Rocket Enters The Portal Wars

 
 

With a Super Bowl ad followed by the $1.75 billion acquisition of Redfin, Rocket has emerged as a serious player in the U.S. real estate portal space.

Why it matters: Rocket is going down a similar path as Zillow, in search of, as I said in the Wall Street Journal, the holy grail of real estate: a one-stop shop that combines home search, buy & sell, financing, and title insurance.

  • Zillow and Rocket are approaching the same goal from different directions; Zillow with top of the funnel traffic and a large agent network, and Rocket with tons of loan officers and consumer marketing.

 
 

These are titans of the industry – which, including CoStar, are the companies with the highest operating cash flow (profit) in real estate. 

  • Cash flow = investment potential. These companies can afford to invest more, at a scale higher than anyone else, in innovation, disruption, and guiding consumer behavior.
     

  • The chart below also makes it clear why Redfin could no longer compete against this collection of profitable behemoths.

 
 

The annual advertising budgets of these companies are massive; CoStar and Rocket are approaching $1 billion each.

  • This is a reflection of the firepower available to try and move the needle in consumer behavior; not just to build awareness, but to promote the one-stop shop of a seamless real estate transaction.
     

  • CoStar and Rocket’s advertising budgets are for the entire company, not just the residential portals, but remain a good reflection of the resources available.

 
 

Rocket's entry into the space raises an interesting question about, at a category level, who's disrupting whom.

The bottom line: The total addressable market for a one-stop shop experience is absolutely massive; there is more than enough room for many players to be successful.

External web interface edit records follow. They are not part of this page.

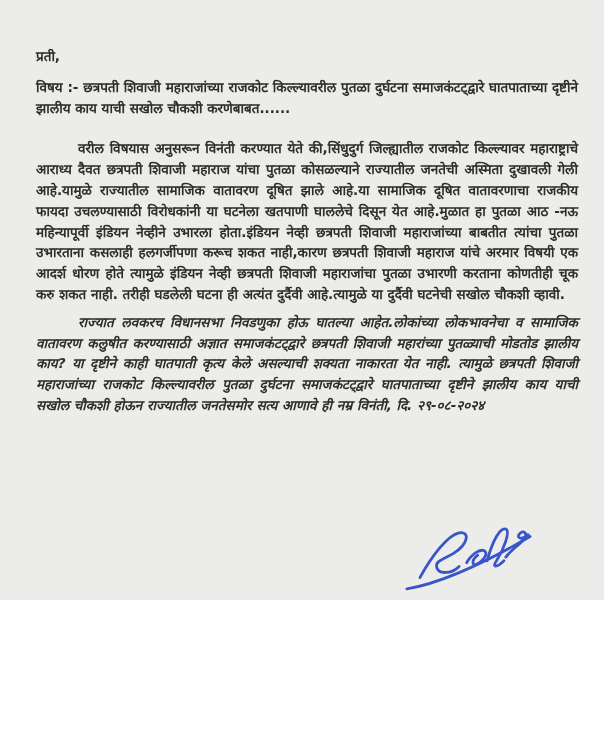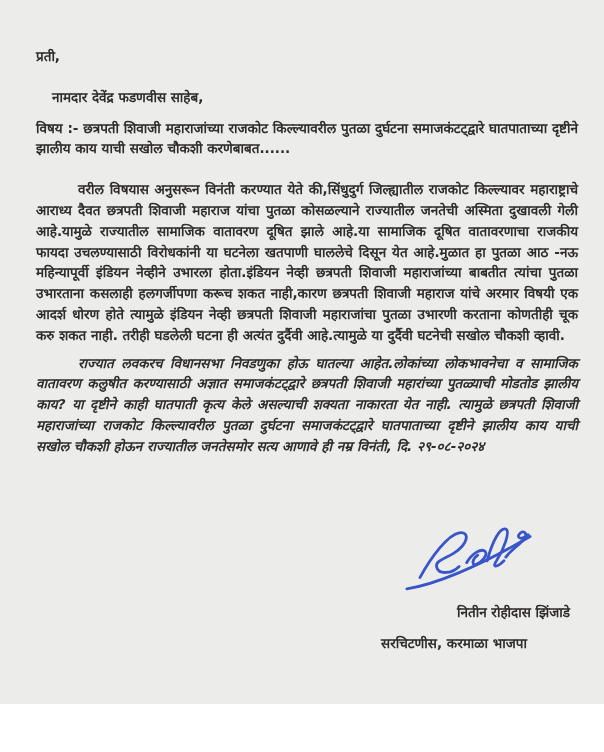--- a/index.html
+++ b/index.html
@@ -6,7 +6,7 @@
   .page {
     position: relative;
     width: 604px;
-    height: 704px;
+    height: 600px;
     background: #ecedeb;
     font-family: "DejaVu Sans", sans-serif;
     color: #2e2d2b;

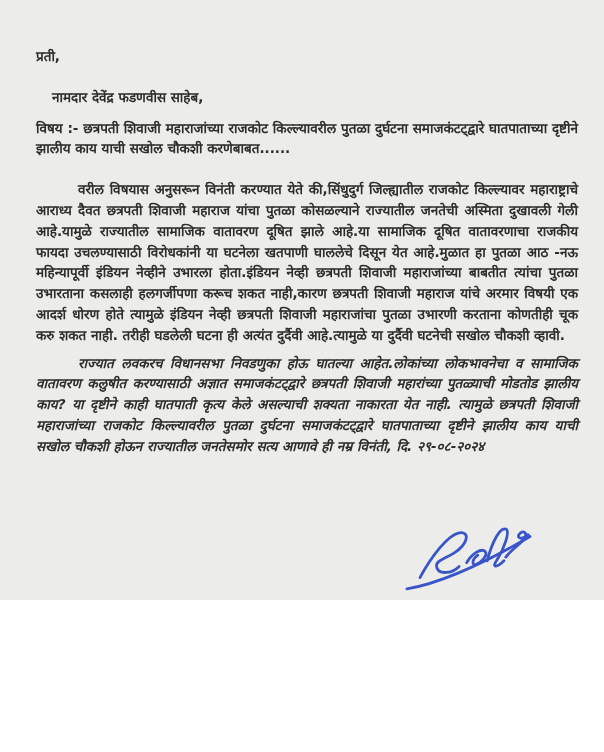--- a/index.html
+++ b/index.html
@@ -58,7 +58,6 @@
 <div class="page">
   <div class="content">
     <div class="to-label">प्रती,</div>
-    <div class="recipient-name">नामदार देवेंद्र फडणवीस साहेब,</div>
     <div class="subject">विषय :- छत्रपती शिवाजी महाराजांच्या राजकोट किल्ल्यावरील पुतळा दुर्घटना समाजकंटट्द्वारे घातपाताच्या दृष्टीने झालीय काय याची सखोल चौकशी करणेबाबत......</div>
     <p class="para">वरील विषयास अनुसरून विनंती करण्यात येते की,सिंधुदुर्ग जिल्ह्यातील राजकोट किल्ल्यावर महाराष्ट्राचे आराध्य दैवत छत्रपती शिवाजी महाराज यांचा पुतळा कोसळल्याने राज्यातील जनतेची अस्मिता दुखावली गेली आहे.यामुळे राज्यातील सामाजिक वातावरण दूषित झाले आहे.या सामाजिक दूषित वातावरणाचा राजकीय फायदा उचलण्यासाठी विरोधकांनी या घटनेला खतपाणी घाललेचे दिसून येत आहे.मुळात हा पुतळा आठ -नऊ महिन्यापूर्वी इंडियन नेव्हीने उभारला होता.इंडियन नेव्ही छत्रपती शिवाजी महाराजांच्या बाबतीत त्यांचा पुतळा उभारताना कसलाही हलगर्जीपणा करूच शकत नाही,कारण छत्रपती शिवाजी महाराज यांचे अरमार विषयी एक आदर्श धोरण होते त्यामुळे इंडियन नेव्ही छत्रपती शिवाजी महाराजांचा पुतळा उभारणी करताना कोणतीही चूक करु शकत नाही. तरीही घडलेली घटना ही अत्यंत दुर्दैवी आहे.त्यामुळे या दुर्दैवी घटनेची सखोल चौकशी व्हावी.</p>
     <p class="para">राज्यात लवकरच विधानसभा निवडणुका होऊ घातल्या आहेत.लोकांच्या लोकभावनेचा व सामाजिक वातावरण कलुषीत करण्यासाठी अज्ञात समाजकंटट्द्वारे छत्रपती शिवाजी महारांच्या पुतळ्याची मोडतोड झालीय काय? या दृष्टीने काही घातपाती कृत्य केले असल्याची शक्यता नाकारता येत नाही. त्यामुळे छत्रपती शिवाजी महाराजांच्या राजकोट किल्ल्यावरील पुतळा दुर्घटना समाजकंटट्द्वारे घातपाताच्या दृष्टीने झालीय काय याची सखोल चौकशी होऊन राज्यातील जनतेसमोर सत्य आणावे ही नम्र विनंती, दि. २९-०८-२०२४</p>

  • It’s like the explorers Magellan and Vasco de Gama – just because one is successful doesn’t mean the other can’t succeed, too – and there’s more than one path to success.
     

  • While it remains uncertain if a consumer will specifically seek out a one-stop shop solution, it does mean that the more opportunities the portals capture at the top of the funnel, the less opportunities there will be for everyone else.